*** Opening LISTED RECORDS ***
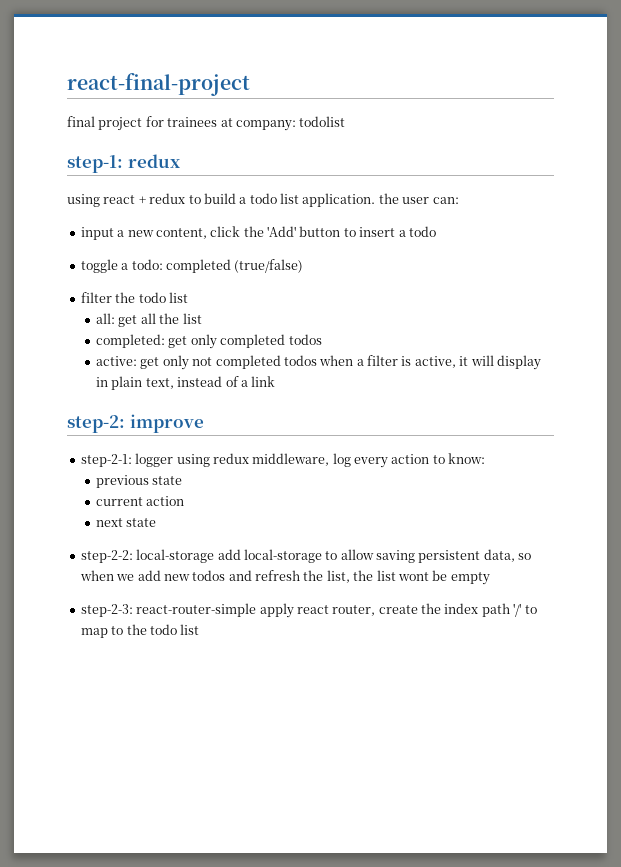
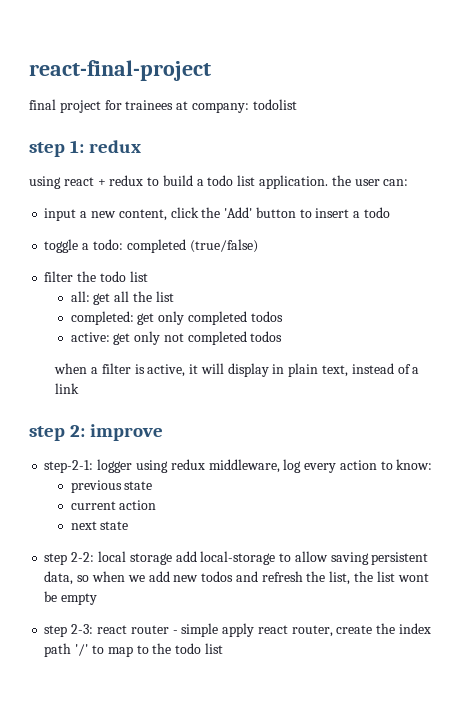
- step-1: redux
+ step 1: redux
- active: get only not completed todos when a filter is active, it will display in plain text, instead of a link
+ active: get only not completed todos
+ when a filter is active, it will display in plain text, instead of a link
- step-2: improve
+ step 2: improve
- step-2-2: local-storage add local-storage to allow saving persistent data, so when we add new todos and refresh the list, the list wont be empty
+ step 2-2: local storage add local-storage to allow saving persistent data, so when we add new todos and refresh the list, the list wont be empty
- step-2-3: react-router-simple apply react router, create the index path '/' to map to the todo list
+ step 2-3: react router - simple apply react router, create the index path '/' to map to the todo list

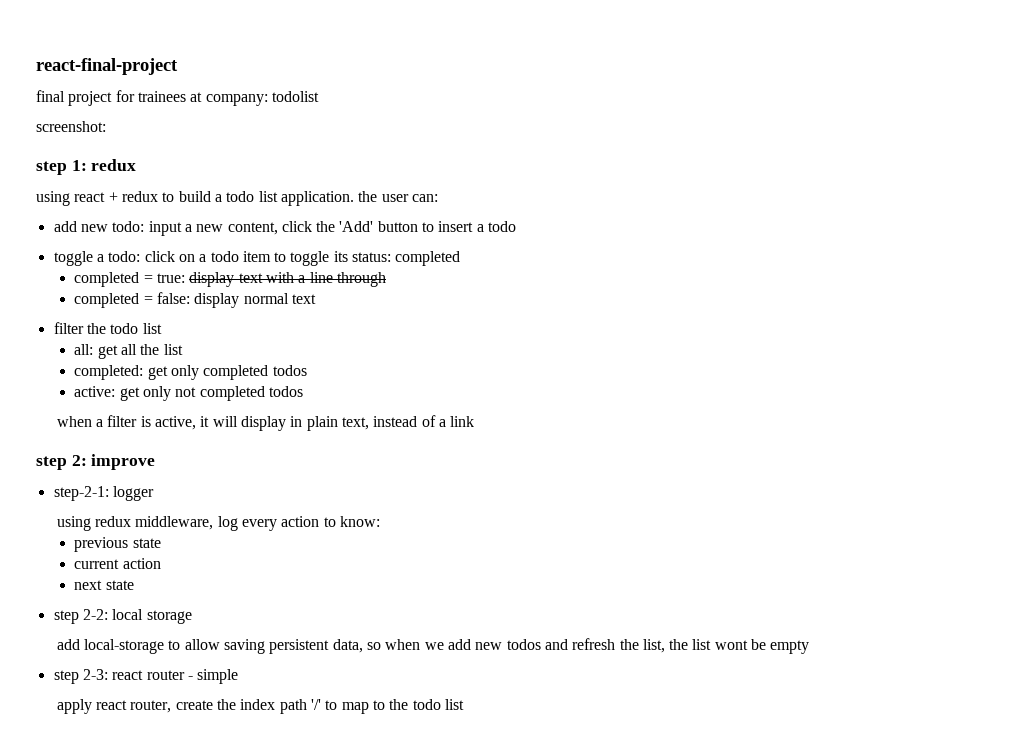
+ screenshot:
- input a new content, click the 'Add' button to insert a todo
+ add new todo: input a new content, click the 'Add' button to insert a todo
- toggle a todo: completed (true/false)
+ toggle a todo: click on a todo item to toggle its status: completed
+ completed = true: display text with a line through
+ completed = false: display normal text
- step-2-1: logger using redux middleware, log every action to know:
+ step-2-1: logger
+ using redux middleware, log every action to know:
- step 2-2: local storage add local-storage to allow saving persistent data, so when we add new todos and refresh the list, the list wont be empty
+ step 2-2: local storage
+ add local-storage to allow saving persistent data, so when we add new todos and refresh the list, the list wont be empty
- step 2-3: react router - simple apply react router, create the index path '/' to map to the todo list
+ step 2-3: react router - simple
+ apply react router, create the index path '/' to map to the todo list

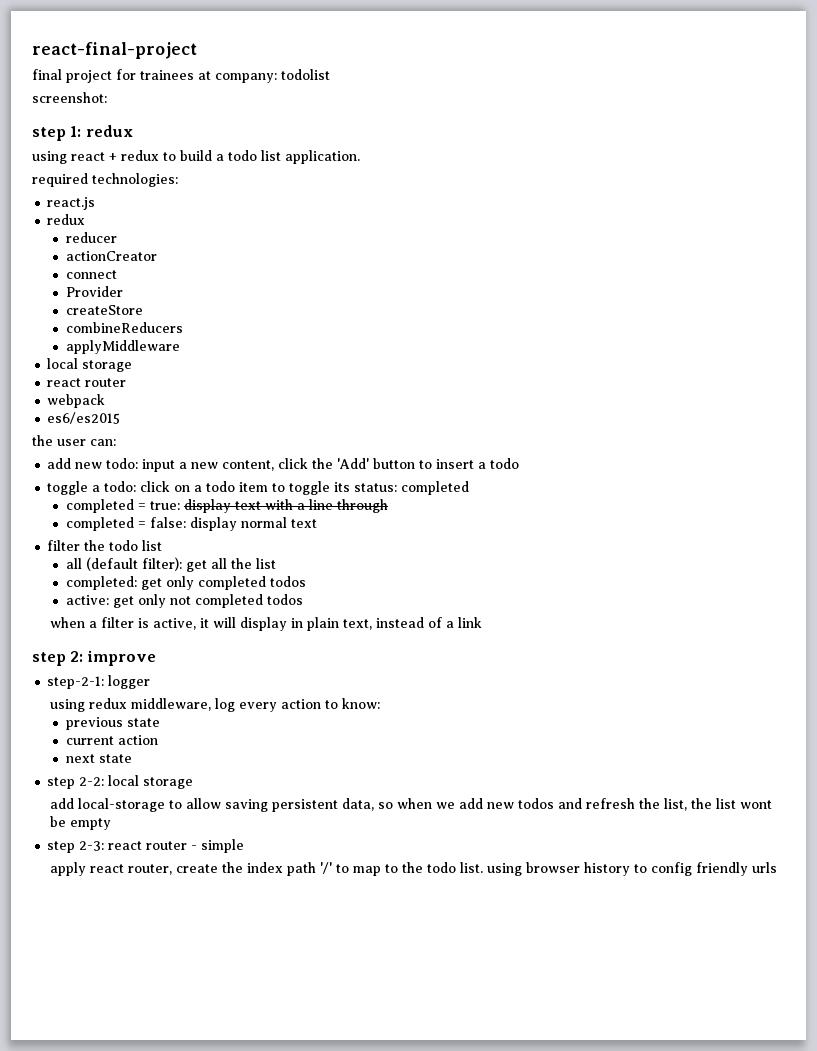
- using react + redux to build a todo list application. the user can:
+ using react + redux to build a todo list application.
+ required technologies:
+ react.js
+ redux
+ reducer
+ actionCreator
+ connect
+ Provider
+ createStore
+ combineReducers
+ applyMiddleware
+ local storage
+ react router
+ webpack
+ es6/es2015
+ the user can:
- all: get all the list
+ all (default filter): get all the list
- apply react router, create the index path '/' to map to the todo list
+ apply react router, create the index path '/' to map to the todo list. using browser history to config friendly urls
*** Closing LISTED RECORDS ***
▶ **TASK PROMPT**
Retype each entry above character for character; pictures stay out.

▶ **RESPONSE AREA**
- step-1: redux
+ step 1: redux
- active: get only not completed todos when a filter is active, it will display in plain text, instead of a link
+ active: get only not completed todos
+ when a filter is active, it will display in plain text, instead of a link
- step-2: improve
+ step 2: improve
- step-2-2: local-storage add local-storage to allow saving persistent data, so when we add new todos and refresh the list, the list wont be empty
+ step 2-2: local storage add local-storage to allow saving persistent data, so when we add new todos and refresh the list, the list wont be empty
- step-2-3: react-router-simple apply react router, create the index path '/' to map to the todo list
+ step 2-3: react router - simple apply react router, create the index path '/' to map to the todo list

+ screenshot:
- input a new content, click the 'Add' button to insert a todo
+ add new todo: input a new content, click the 'Add' button to insert a todo
- toggle a todo: completed (true/false)
+ toggle a todo: click on a todo item to toggle its status: completed
+ completed = true: display text with a line through
+ completed = false: display normal text
- step-2-1: logger using redux middleware, log every action to know:
+ step-2-1: logger
+ using redux middleware, log every action to know:
- step 2-2: local storage add local-storage to allow saving persistent data, so when we add new todos and refresh the list, the list wont be empty
+ step 2-2: local storage
+ add local-storage to allow saving persistent data, so when we add new todos and refresh the list, the list wont be empty
- step 2-3: react router - simple apply react router, create the index path '/' to map to the todo list
+ step 2-3: react router - simple
+ apply react router, create the index path '/' to map to the todo list

- using react + redux to build a todo list application. the user can:
+ using react + redux to build a todo list application.
+ required technologies:
+ react.js
+ redux
+ reducer
+ actionCreator
+ connect
+ Provider
+ createStore
+ combineReducers
+ applyMiddleware
+ local storage
+ react router
+ webpack
+ es6/es2015
+ the user can:
- all: get all the list
+ all (default filter): get all the list
- apply react router, create the index path '/' to map to the todo list
+ apply react router, create the index path '/' to map to the todo list. using browser history to config friendly urls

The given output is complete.